=== What needs to be done ===
Which lines of the entries contain the string "none"? Please find them and copy them.

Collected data
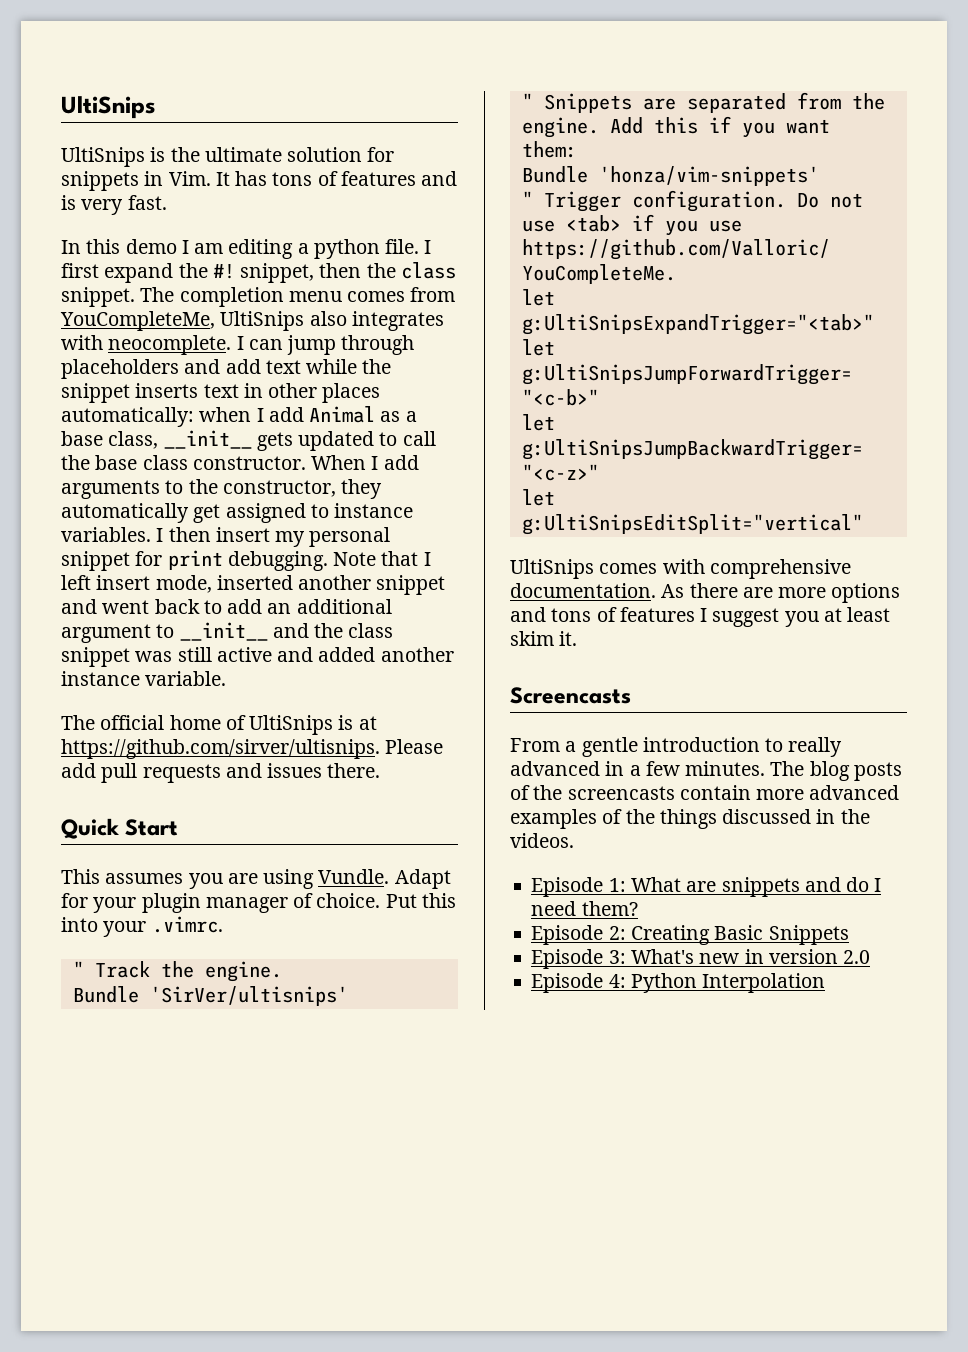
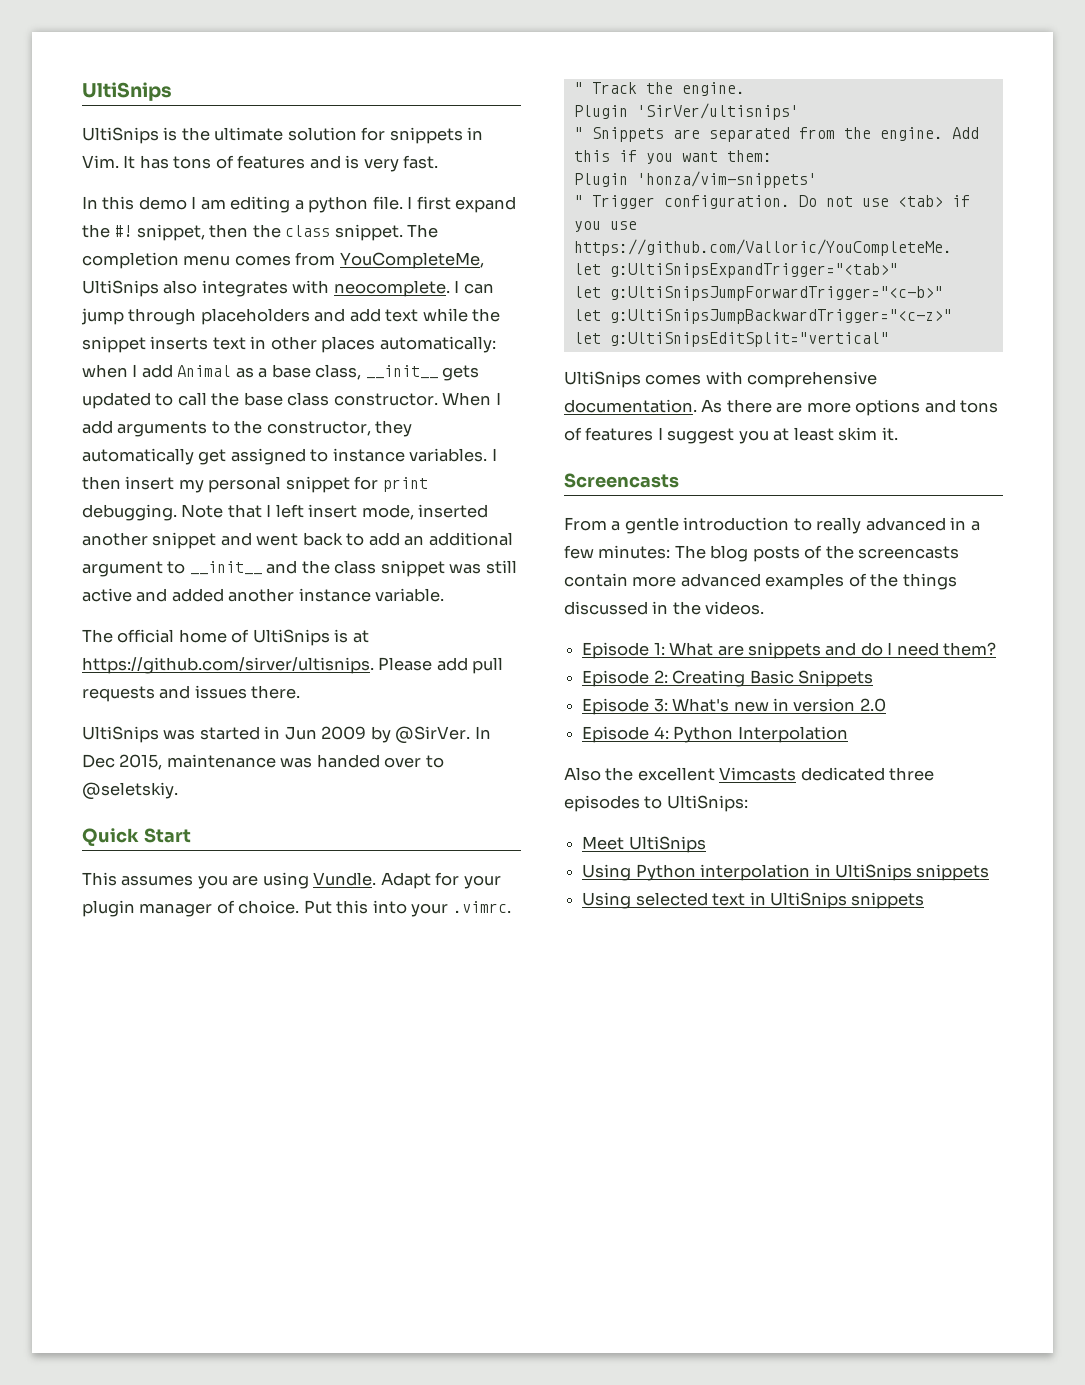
(381, 770) none -> [82,726,491,744] [82,754,444,770] [82,782,178,800] // UltiSnips was started in Jun 2009 by @SirVer. In Dec 2015, maintenance was handed over to @seletskiy.
[72,986,139,1003] Bundle -> [573,105,628,119] Plugin
[521,166,588,183] Bundle -> [573,173,628,187] Plugin
[685,761,766,776] minutes. -> [598,545,671,559] minutes:
(826, 983) none -> [564,767,935,781] [564,795,748,812] [582,836,706,853] [582,864,990,881] [582,892,925,909] // Also the excellent Vimcasts dedicated three episodes to UltiSnips: // Meet UltiSnips // Using Python interpolation in UltiSnips snippets // Using selected text in UltiSnips snippets

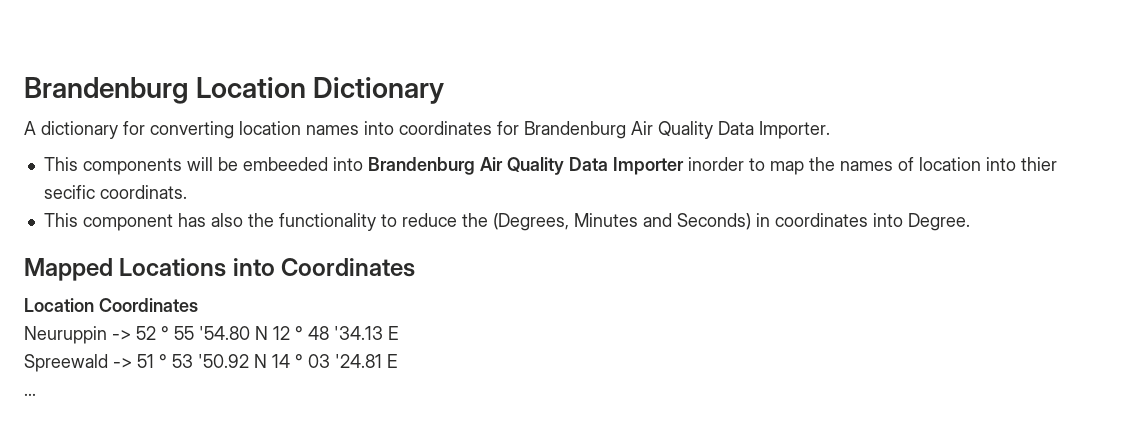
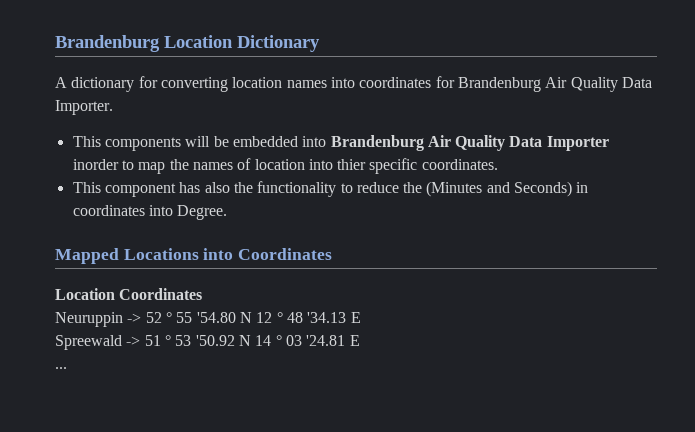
[242,157,328,171] embeeded -> [232,136,298,147] embedded
[43,185,187,199] secific coordinats. -> [369,158,498,174] specific coordinates.
[492,213,638,231] (Degrees, Minutes -> [426,181,483,197] (Minutes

=== Result for this exercise ===
(381, 770) none -> [82,726,491,744] [82,754,444,770] [82,782,178,800] // UltiSnips was started in Jun 2009 by @SirVer. In Dec 2015, maintenance was handed over to @seletskiy.
(826, 983) none -> [564,767,935,781] [564,795,748,812] [582,836,706,853] [582,864,990,881] [582,892,925,909] // Also the excellent Vimcasts dedicated three episodes to UltiSnips: // Meet UltiSnips // Using Python interpolation in UltiSnips snippets // Using selected text in UltiSnips snippets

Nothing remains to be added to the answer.